* Activity
Each line of the listing is to be retyped exactly as given.

* Excerpted records
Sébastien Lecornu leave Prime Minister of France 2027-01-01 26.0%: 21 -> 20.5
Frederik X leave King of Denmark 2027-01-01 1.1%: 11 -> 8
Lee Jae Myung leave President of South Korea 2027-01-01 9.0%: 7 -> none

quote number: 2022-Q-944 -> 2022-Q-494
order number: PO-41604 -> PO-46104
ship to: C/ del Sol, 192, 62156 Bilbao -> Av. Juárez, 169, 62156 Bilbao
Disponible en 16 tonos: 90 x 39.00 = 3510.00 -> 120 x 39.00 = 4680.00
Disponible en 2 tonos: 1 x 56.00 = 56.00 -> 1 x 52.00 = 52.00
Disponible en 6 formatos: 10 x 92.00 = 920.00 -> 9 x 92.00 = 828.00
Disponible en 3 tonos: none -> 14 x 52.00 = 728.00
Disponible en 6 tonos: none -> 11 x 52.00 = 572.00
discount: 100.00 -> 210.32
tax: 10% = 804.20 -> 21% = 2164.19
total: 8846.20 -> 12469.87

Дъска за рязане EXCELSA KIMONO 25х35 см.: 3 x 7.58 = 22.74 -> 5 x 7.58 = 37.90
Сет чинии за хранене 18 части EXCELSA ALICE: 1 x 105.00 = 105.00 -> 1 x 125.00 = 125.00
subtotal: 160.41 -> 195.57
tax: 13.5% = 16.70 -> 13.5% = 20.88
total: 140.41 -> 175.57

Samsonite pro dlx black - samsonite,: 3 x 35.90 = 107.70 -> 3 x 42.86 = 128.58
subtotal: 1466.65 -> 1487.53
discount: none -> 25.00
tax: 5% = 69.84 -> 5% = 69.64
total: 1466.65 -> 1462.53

* Answer to the problem
Sébastien Lecornu leave Prime Minister of France 2027-01-01 26.0%: 21 -> 20.5
Frederik X leave King of Denmark 2027-01-01 1.1%: 11 -> 8
Lee Jae Myung leave President of South Korea 2027-01-01 9.0%: 7 -> none

quote number: 2022-Q-944 -> 2022-Q-494
order number: PO-41604 -> PO-46104
ship to: C/ del Sol, 192, 62156 Bilbao -> Av. Juárez, 169, 62156 Bilbao
Disponible en 16 tonos: 90 x 39.00 = 3510.00 -> 120 x 39.00 = 4680.00
Disponible en 2 tonos: 1 x 56.00 = 56.00 -> 1 x 52.00 = 52.00
Disponible en 6 formatos: 10 x 92.00 = 920.00 -> 9 x 92.00 = 828.00
Disponible en 3 tonos: none -> 14 x 52.00 = 728.00
Disponible en 6 tonos: none -> 11 x 52.00 = 572.00
discount: 100.00 -> 210.32
tax: 10% = 804.20 -> 21% = 2164.19
total: 8846.20 -> 12469.87

Дъска за рязане EXCELSA KIMONO 25х35 см.: 3 x 7.58 = 22.74 -> 5 x 7.58 = 37.90
Сет чинии за хранене 18 части EXCELSA ALICE: 1 x 105.00 = 105.00 -> 1 x 125.00 = 125.00
subtotal: 160.41 -> 195.57
tax: 13.5% = 16.70 -> 13.5% = 20.88
total: 140.41 -> 175.57

Samsonite pro dlx black - samsonite,: 3 x 35.90 = 107.70 -> 3 x 42.86 = 128.58
subtotal: 1466.65 -> 1487.53
discount: none -> 25.00
tax: 5% = 69.84 -> 5% = 69.64
total: 1466.65 -> 1462.53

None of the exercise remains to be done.